Sparks was found near the pickup parked in the driveway, Rasche said. She immediately denied being involved with the burglary, he said.
Many of the deceased homeowner’s belongings had already been removed from the home on County Road 400W, but several knick-knacks owned by the woman were found in the truck when police arrived, Rasche said.
As Hancock County sheriff’s deputies headed to the home on County Road 400W, dispatchers sent Indiana State Police officers to the property on County Road 525W, where a 911 caller reported tools and other items had been stolen.
Neighbors said the owner of the home died earlier this year, and relatives were working to remodel the property.

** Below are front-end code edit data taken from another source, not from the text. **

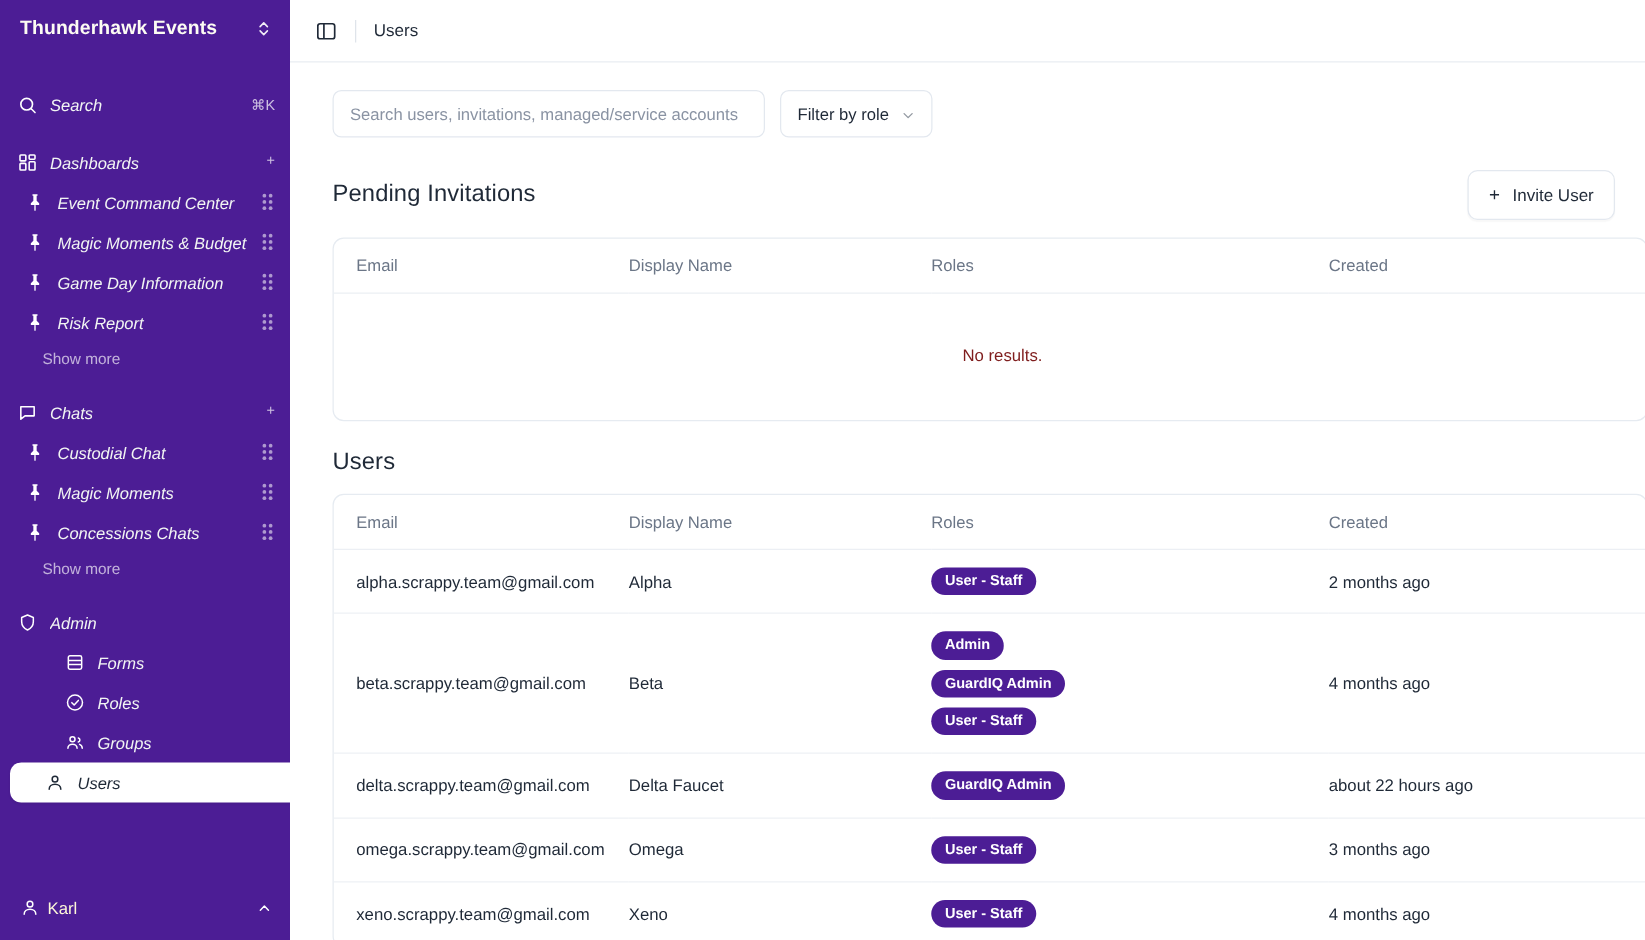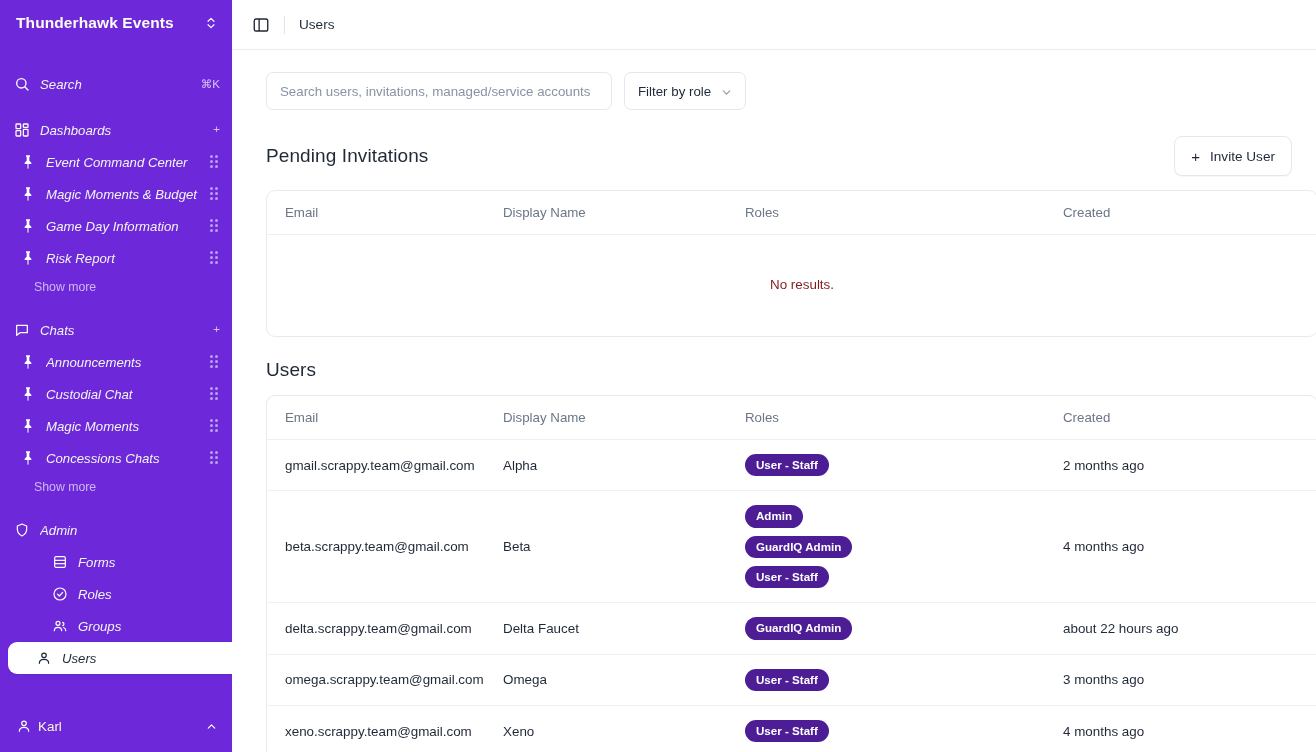--- a/index.html
+++ b/index.html
@@ -8,21 +8,21 @@
     overflow: hidden;
     font-family: "Liberation Sans", sans-serif;
     background: #ffffff;
     color: #111827;
   }
   .app { display: flex; width: 1316px; height: 752px; }
 
   
   .sidebar {
     width: 232px; height: 752px;
-    background: #6d28d9;
+    background: #4c1d95;
     color: #f3f6f4;
     flex: 0 0 232px;
     position: relative;
     display: flex; flex-direction: column;
     padding-top: 0;
   }
   .ws-header {
     height: 46px;
     display: flex; align-items: center;
     padding: 0 14px 0 16px;
@@ -345,39 +345,20 @@
       <div class="row">
         <span class="ic">
           <svg viewBox="0 0 24 24" fill="none" stroke="#ffffff" stroke-width="1.9" stroke-linejoin="round">
               <path d="M4 5h16v11H9l-5 4V5z"></path>
             </svg>
         </span>
         <span class="lbl">Chats</span>
         <span class="trail plus">+</span>
       </div>
 
-      <div class="row sub">
-        <span class="ic">
-          <svg viewBox="0 0 24 24" fill="#ffffff" stroke="none">
-              <path d="M9 2h6v2h-1v6l3 3v2H7v-2l3-3V4H9z"></path>
-              <rect x="11.2" y="15" width="1.6" height="7" rx=".7"></rect>
-            </svg>
-        </span>
-        <span class="lbl">Announcements</span>
-        <span class="trail">
-            <span class="grip">
-              <i></i>
-              <i></i>
-              <i></i>
-              <i></i>
-              <i></i>
-              <i></i>
-            </span>
-          </span>
-      </div>
       <div class="row sub">
         <span class="ic">
           <svg viewBox="0 0 24 24" fill="#ffffff" stroke="none">
               <path d="M9 2h6v2h-1v6l3 3v2H7v-2l3-3V4H9z"></path>
               <rect x="11.2" y="15" width="1.6" height="7" rx=".7"></rect>
             </svg>
         </span>
         <span class="lbl">Custodial Chat</span>
         <span class="trail">
             <span class="grip">
@@ -574,21 +555,21 @@
           <thead>
             <tr>
               <th>Email</th>
               <th>Display Name</th>
               <th>Roles</th>
               <th>Created</th>
             </tr>
           </thead>
           <tbody>
             <tr>
-              <td>gmail.scrappy.team@gmail.com</td>
+              <td>alpha.scrappy.team@gmail.com</td>
               <td>Alpha</td>
               <td>
                 <span class="badges">
                   <span class="badge">User - Staff</span>
                 </span>
               </td>
               <td class="created">2 months ago</td>
             </tr>
             <tr>
               <td>beta.scrappy.team@gmail.com</td>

A box containing fine silverware was taken, along with a shop-vacuum, tools and several ceiling fans and light fixtures that were waiting to be installed, records show.
Many of those same items were found in the pickup truck Sparks and Ward parked at the house on County Road 400W, Rasche said.
Police aren’t sure if the suspects broke into both homes Wednesday evening or if the property on County Road 525W had been targeted days before, but detectives are now working to connect Sparks and Ward to other estate burglaries reported in central Indiana.
The incidents highlight the need to be mindful of properties sometimes left unattended after a person has died, said Maj. Brad Burkhart, the sheriff’s department’s chief deputy.
Often, criminals search obituaries or listings for upcoming estate sales to find homes to target, Burkhart said. They watch for funeral and visitation times so they can sweep in when they know relatives will be away, or they watch the property to see if visitors are dropping by sparingly, he said.
Remove all valuables from the home immediately after a loved one passes, Burkhart said. Seek the help of neighbors who can keep an eye on the property and report anything suspicious, he advised.
Adding extra lighting in and outside the property and setting the lights to timers helps to give the impression someone is living in the home, Burkhart said. Installing security cameras, even inexpensive ones that are traditionally used for hunting, will help deter would-be burglars, he said.